In July 2014, we reorganized our NSE reportable segment into two separate reportable segments, Network Enablement and Service Enablement, beginning with the first quarter of fiscal 2015. Splitting NSE into two reportable segments is intended to provide greater clarity and transparency regarding the markets, financial performance and business models of these two businesses within NSE. NE is a hardware-centric and more mature business consisting primarily of NSE's traditional communications test instrument products. SE is a more software-centric business consisting primarily of software solutions that are embedded within the network and enterprise performance management solutions.

Network and Service Enablement

NSE provides an integrated portfolio of network and service enablement solutions that provide end-to-end visibility and intelligence necessary for consistent, high-quality network, service and application performance.

These solutions are made up of lab and field test instruments and customer experience management solutions ("CEM") supported by microprobes, monitoring software and optimization applications.

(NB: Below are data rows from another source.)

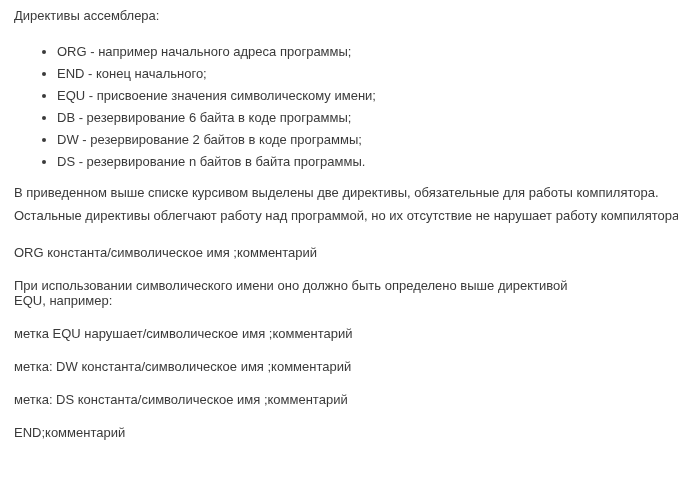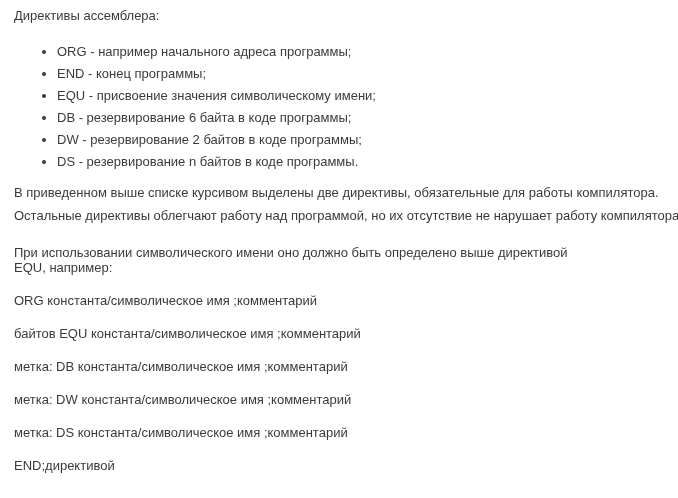--- a/index.html
+++ b/index.html
@@ -48,7 +48,7 @@
 
   <ul class="directives">
     <li>ORG - например начального адреса программы;</li>
-    <li>END - конец программы;</li>
+    <li>END - конец начального;</li>
     <li>EQU - присвоение значения символическому имени;</li>
     <li>DB - резервирование 6 байта в коде программы;</li>
     <li>DW - резервирование 2 байтов в коде программы;</li>

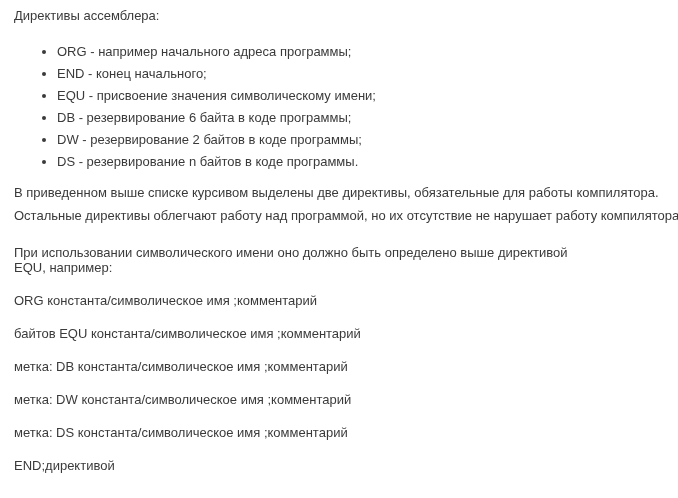--- a/index.html
+++ b/index.html
@@ -52,7 +52,7 @@
     <li>EQU - присвоение значения символическому имени;</li>
     <li>DB - резервирование 6 байта в коде программы;</li>
     <li>DW - резервирование 2 байтов в коде программы;</li>
-    <li>DS - резервирование n байтов в коде программы.</li>
+    <li>DS - резервирование n байтов в байта программы.</li>
   </ul>
 
   <p class="note">

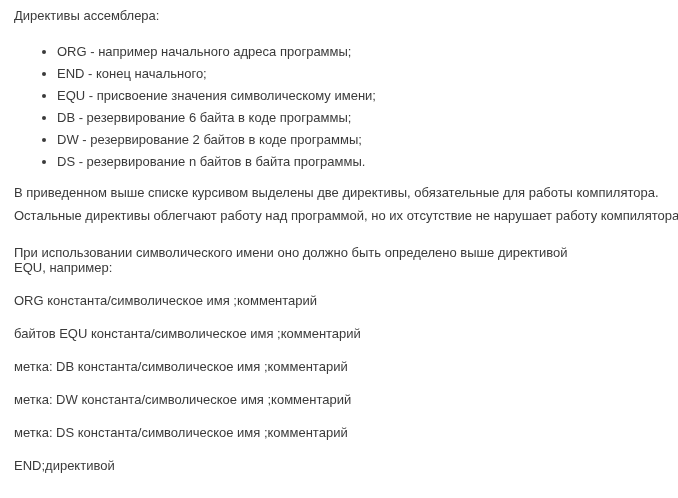--- a/index.html
+++ b/index.html
@@ -61,9 +61,9 @@
   </p>
 
 
+  <p>ORG константа/символическое имя ;комментарий</p>
+
   <p>При использовании символического имени оно должно быть определено выше директивой EQU, например:</p>
-
-  <p>ORG константа/символическое имя ;комментарий</p>
 
   <p>байтов EQU константа/символическое имя ;комментарий</p>
   <p>метка: DB константа/символическое имя ;комментарий</p>

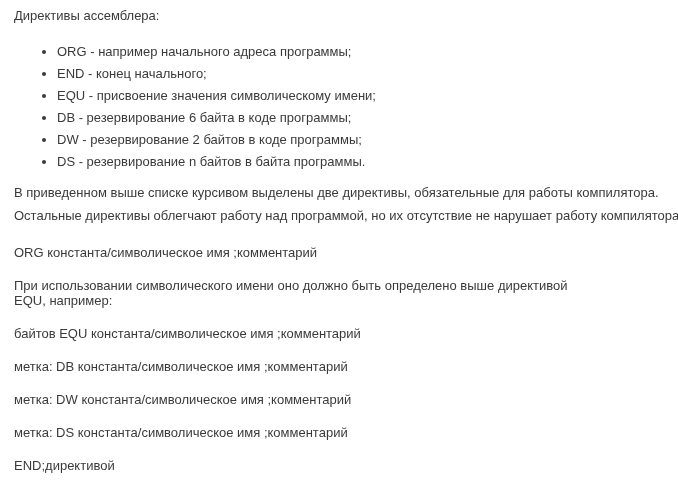--- a/index.html
+++ b/index.html
@@ -65,7 +65,7 @@
 
   <p>При использовании символического имени оно должно быть определено выше директивой EQU, например:</p>
 
-  <p>байтов EQU константа/символическое имя ;комментарий</p>
+  <p>метка EQU нарушает/символическое имя ;комментарий</p>
   <p>метка: DB константа/символическое имя ;комментарий</p>
   <p>метка: DW константа/символическое имя ;комментарий</p>
   <p>метка: DS константа/символическое имя ;комментарий</p>

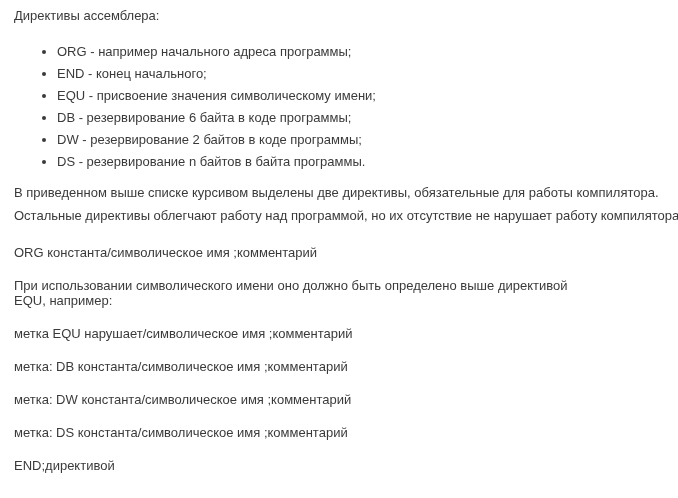--- a/index.html
+++ b/index.html
@@ -66,7 +66,6 @@
   <p>При использовании символического имени оно должно быть определено выше директивой EQU, например:</p>
 
   <p>метка EQU нарушает/символическое имя ;комментарий</p>
-  <p>метка: DB константа/символическое имя ;комментарий</p>
   <p>метка: DW константа/символическое имя ;комментарий</p>
   <p>метка: DS константа/символическое имя ;комментарий</p>
   <p>END;директивой</p>

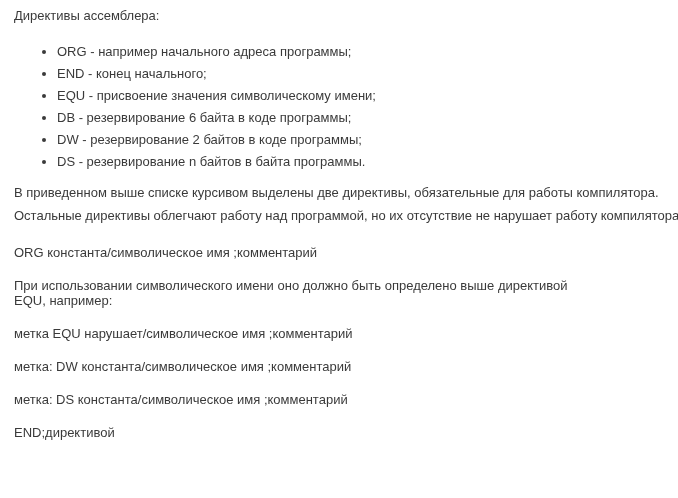--- a/index.html
+++ b/index.html
@@ -68,7 +68,7 @@
   <p>метка EQU нарушает/символическое имя ;комментарий</p>
   <p>метка: DW константа/символическое имя ;комментарий</p>
   <p>метка: DS константа/символическое имя ;комментарий</p>
-  <p>END;директивой</p>
+  <p>END;комментарий</p>
 
 </div>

This portfolio helps network operators and service providers effectively manage the continued growth of network traffic, devices and applications. As a result of this continued growth, operators and providers are looking for new ways to drive business agility and generate revenue with innovative services, while continuing to focus on reducing operating costs and improving performance. To this end, NSE is focused on providing world-class network and service enablement solutions, focusing investments on software and solutions offerings in high-growth markets while leveraging its instruments portfolio. These strategic investments are being placed globally to meet end-customer demand.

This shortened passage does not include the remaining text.